We will not fill the non-numeric columns that still have missing values as the proportion of missing values is too great (15-25%). We will decide what to do with them later in our analysis. We must do this with great care as omitting or filling these columns/rows will have a large impact on the dataset.

uganda_water_df_clean.to_csv(data_filepath + 'ta_1_uganda_water_df_clean.csv')
Image(dictionary_filepath+"1A-Water-Dictionary.png")
# #constructing columns of interest
# median_columns_adm1=list(cols_to_impute )
# median_columns_adm1.append('clean_adm1')

# #group by adm2, with median
# median_adm1=uganda_water_df_clean[median_columns_adm1].groupby('clean_adm1').median()
# median_adm1.reset_index(inplace=True)

# #merge median dataset with original dataset
# uganda_water_df_clean=pd.merge(uganda_water_df_clean, median_adm1, how='left',\
#                                left_on=uganda_water_df_clean['clean_adm1'],\
#                                right_on=median_adm1['clean_adm1'], suffixes=(None, '_median_adm1'))
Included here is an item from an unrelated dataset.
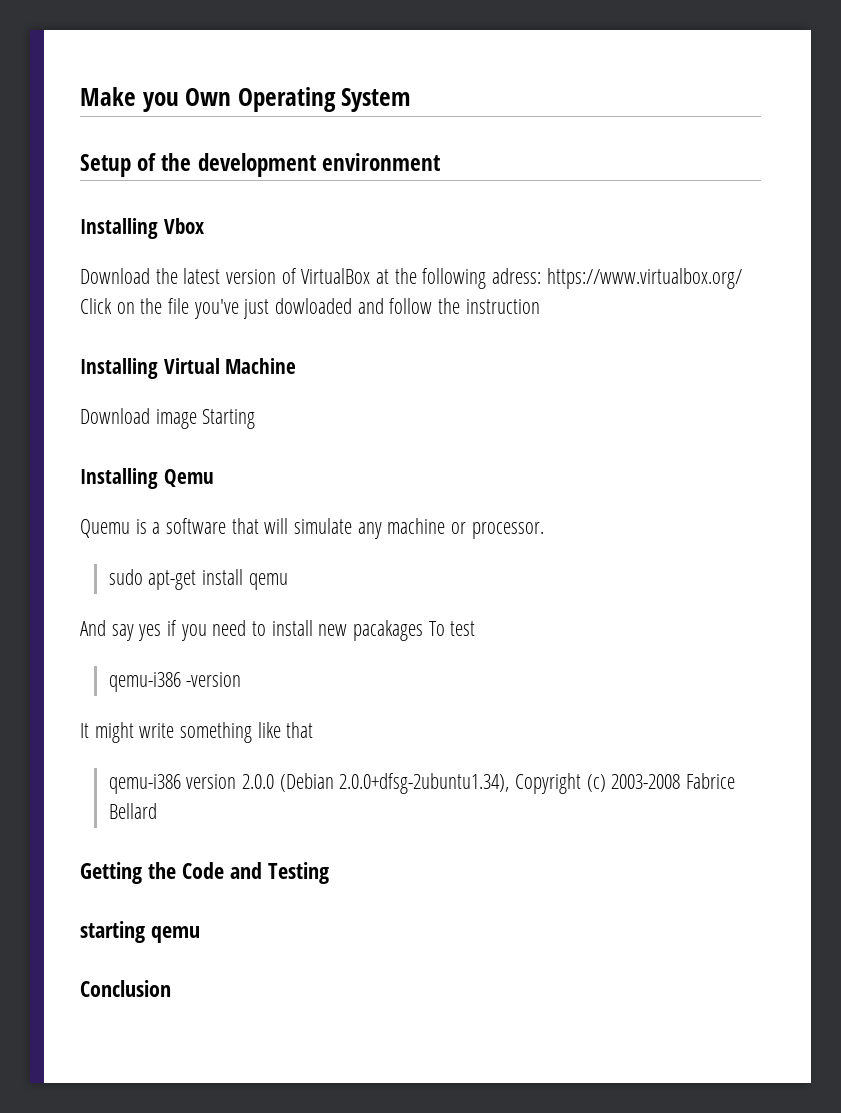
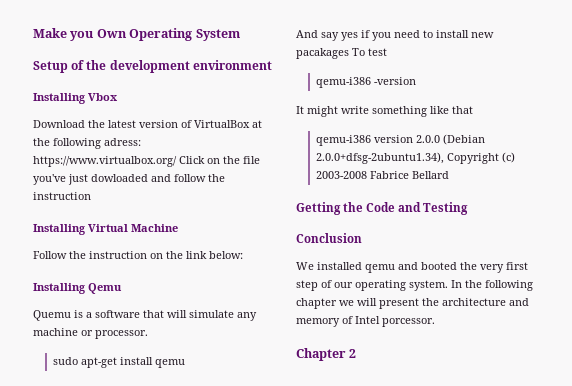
[80,408,256,429] Download image Starting -> [33,251,243,259] Follow the instruction on the link below:
[80,921,200,943] [80,980,171,997] starting qemu // Conclusion -> [296,233,362,243] [296,262,528,273] [296,280,533,291] [296,298,529,309] [296,316,435,327] [296,348,357,361] Conclusion // We installed qemu and booted the very first step of our operating system. In the following chapter we will present the architecture and memory of Intel porcessor. // Chapter 2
# #fill null values with the median value of its region (adm2)
# for col in cols_to_impute:
#     uganda_water_df_clean[col] = uganda_water_df_clean[col].fillna(uganda_water_df_clean\
#                                                                    [f'{col}_median_adm1'])
# #removing key column resulting from the merge
# del uganda_water_df_clean[uganda_water_df_clean.columns[0]]
# uganda_water_df_clean.head()

# #check remaining null values
# uganda_water_df_clean.isna().sum()